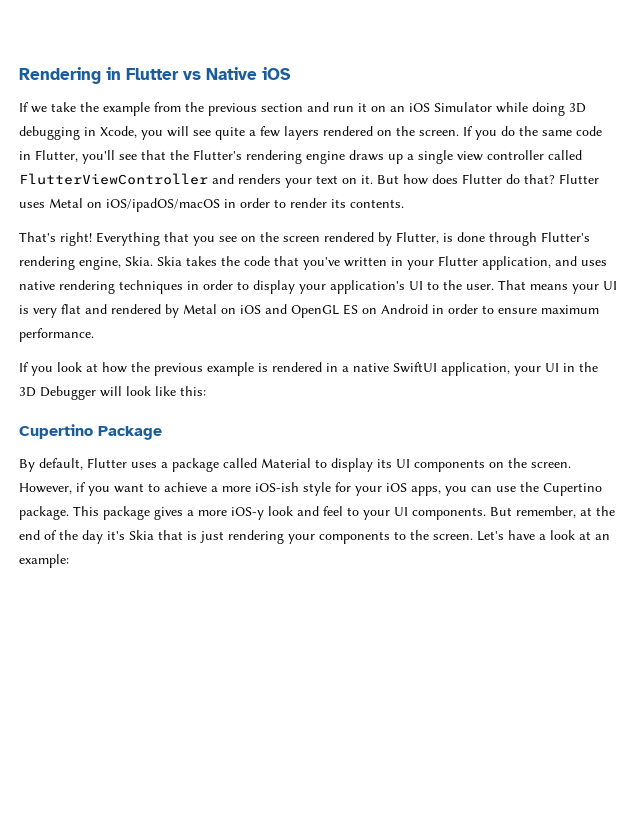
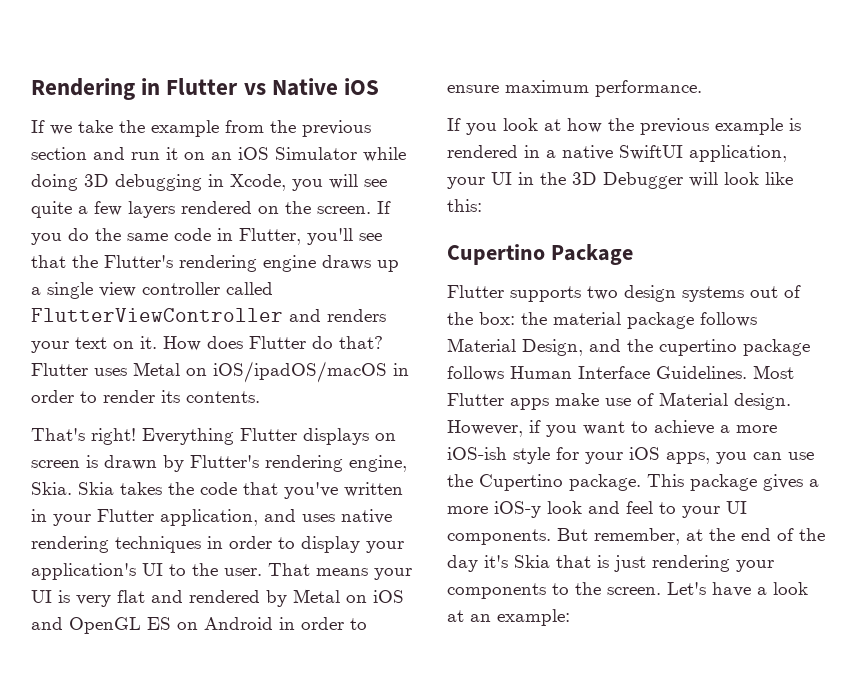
- But how does Flutter do that?
+ How does Flutter do that?
- Everything that you see on the screen rendered by Flutter, is done through Flutter's rendering engine, Skia.
+ Everything Flutter displays on screen is drawn by Flutter's rendering engine, Skia.
- By default, Flutter uses a package called Material to display its UI components on the screen.
+ Flutter supports two design systems out of the box: the material package follows Material Design, and the cupertino package follows Human Interface Guidelines. Most Flutter apps make use of Material design.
+===+
Task statement: Gather each line in the entries above where the string "screen" is found.

Task solution:
- Everything that you see on the screen rendered by Flutter, is done through Flutter's rendering engine, Skia.
+ Everything Flutter displays on screen is drawn by Flutter's rendering engine, Skia.
- By default, Flutter uses a package called Material to display its UI components on the screen.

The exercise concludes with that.